● Work order: Word for word, transcribe every line from the one holding "-68,7 +68,7 @@" through the end of the records, but not the pictures.

● Provided records:
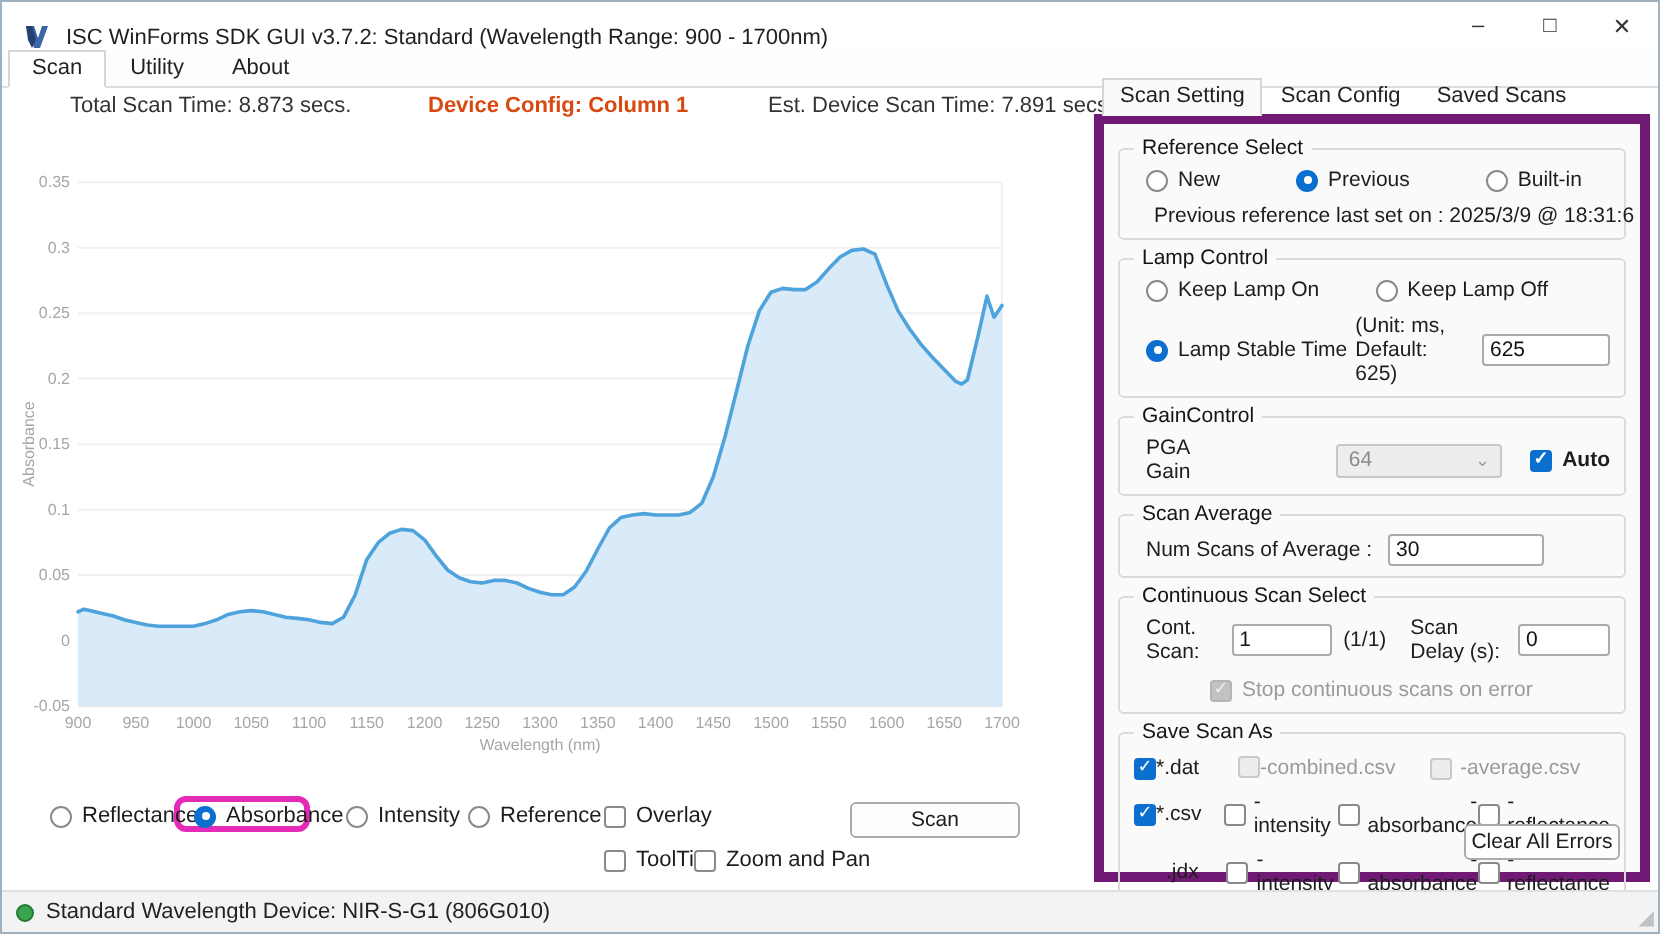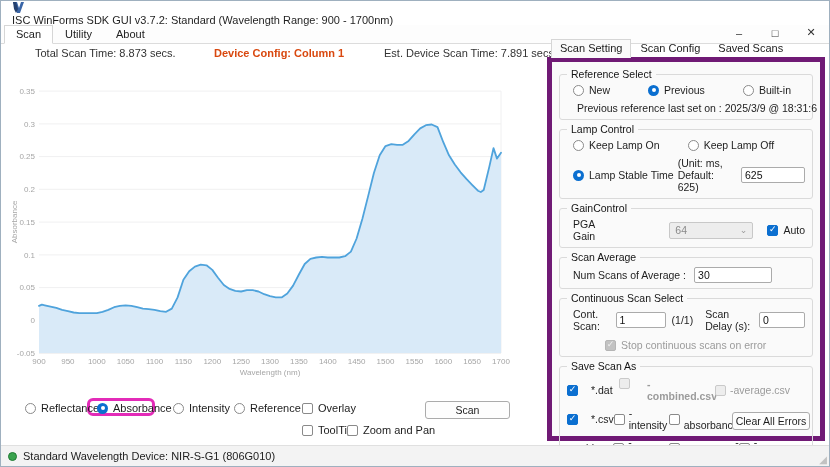--- a/index.html
+++ b/index.html
@@ -7,7 +7,7 @@
   .window { width:830px; height:467px; border:1px solid #9fb0bf; background:#ffffff; position:relative; overflow:hidden; }
 
   
-  .titlebar { height:24px; display:flex; align-items:flex-start; padding-left:11px; background:#fff;flex-direction:column; }
+  .titlebar { height:24px; display:flex; align-items:flex-end; padding-left:11px; background:#fff; }
   .app-icon { width:13px; height:13px; margin-right:8px; flex:none; }
   .title-text { font-size:11px; color:#1f1f1f; white-space:nowrap; }
   .win-btns { margin-left:auto; display:flex; height:100%; }

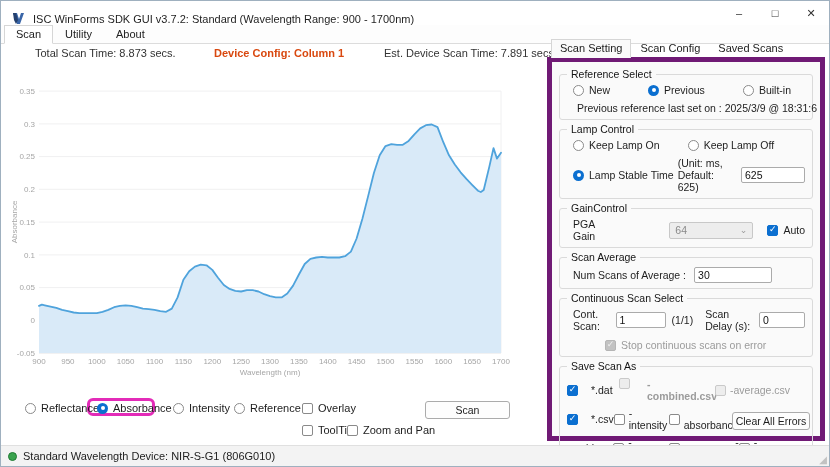--- a/index.html
+++ b/index.html
@@ -251,7 +251,7 @@
               <span>64</span>
               <span class="chev">⌄</span>
             </span>
-            <span class="fopt" style="margin-left:14px;">
+            <span class="fopt" style="margin-left:14px;font-weight:bold;">
               <span class="cb chk"></span>
               <span>Auto</span>
             </span>

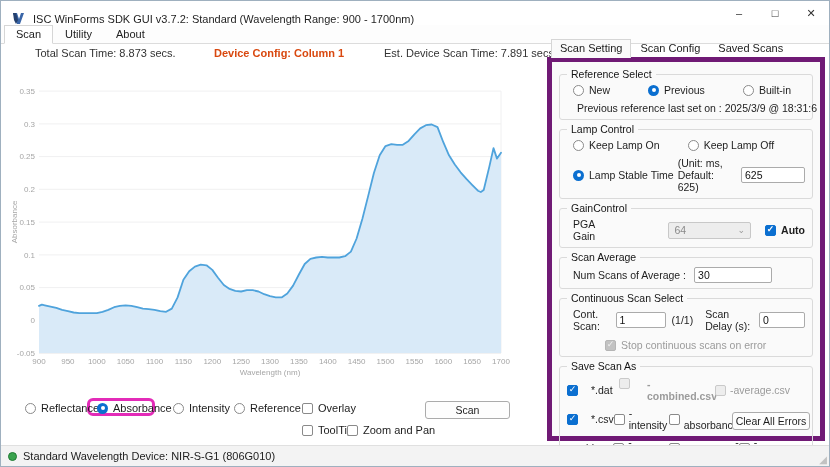--- a/index.html
+++ b/index.html
@@ -68,7 +68,7 @@
   .chev { color:#9a9a9a; font-size:9px; }
 
   .saverow { display:flex; align-items:center; font-size:10.5px; margin:2px 0 5px 0; color:#1d1d1d; }
-  .saverow .c1 { width:52px; display:flex; align-items:center; gap:13px; }
+  .saverow .c1 { width:52px; display:flex; align-items:center; gap:0; }
   .saverow .c1.textonly { padding-left:16px; }
   .colA { width:96px; display:flex; gap:17px;font-weight:bold; }
   .colB { display:flex; align-items:center; gap:4px; }

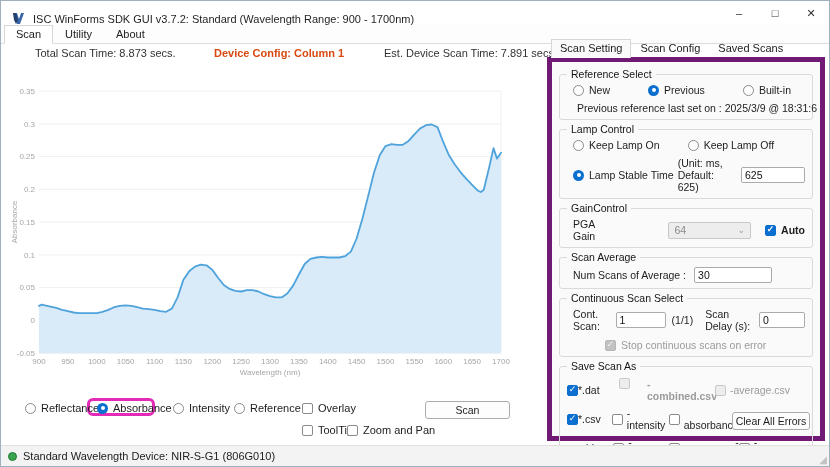--- a/index.html
+++ b/index.html
@@ -70,7 +70,7 @@
   .saverow { display:flex; align-items:center; font-size:10.5px; margin:2px 0 5px 0; color:#1d1d1d; }
   .saverow .c1 { width:52px; display:flex; align-items:center; gap:0; }
   .saverow .c1.textonly { padding-left:16px; }
-  .colA { width:96px; display:flex; gap:17px;font-weight:bold; }
+  .colA { width:96px; display:flex; gap:0; }
   .colB { display:flex; align-items:center; gap:4px; }
   .w66 { width:66px; } .w76 { width:76px;text-align:right; }
   .pathrow { display:flex; align-items:center; gap:5px; margin:4px 0 6px 0; }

● Expected output:
@@ -68,7 +68,7 @@
   .chev { color:#9a9a9a; font-size:9px; }
 
   .saverow { display:flex; align-items:center; font-size:10.5px; margin:2px 0 5px 0; color:#1d1d1d; }
-  .saverow .c1 { width:52px; display:flex; align-items:center; gap:13px; }
+  .saverow .c1 { width:52px; display:flex; align-items:center; gap:0; }
   .saverow .c1.textonly { padding-left:16px; }
   .colA { width:96px; display:flex; gap:17px;font-weight:bold; }
   .colB { display:flex; align-items:center; gap:4px; }

--- a/index.html
+++ b/index.html
@@ -70,7 +70,7 @@
   .saverow { display:flex; align-items:center; font-size:10.5px; margin:2px 0 5px 0; color:#1d1d1d; }
   .saverow .c1 { width:52px; display:flex; align-items:center; gap:0; }
   .saverow .c1.textonly { padding-left:16px; }
-  .colA { width:96px; display:flex; gap:17px;font-weight:bold; }
+  .colA { width:96px; display:flex; gap:0; }
   .colB { display:flex; align-items:center; gap:4px; }
   .w66 { width:66px; } .w76 { width:76px;text-align:right; }
   .pathrow { display:flex; align-items:center; gap:5px; margin:4px 0 6px 0; }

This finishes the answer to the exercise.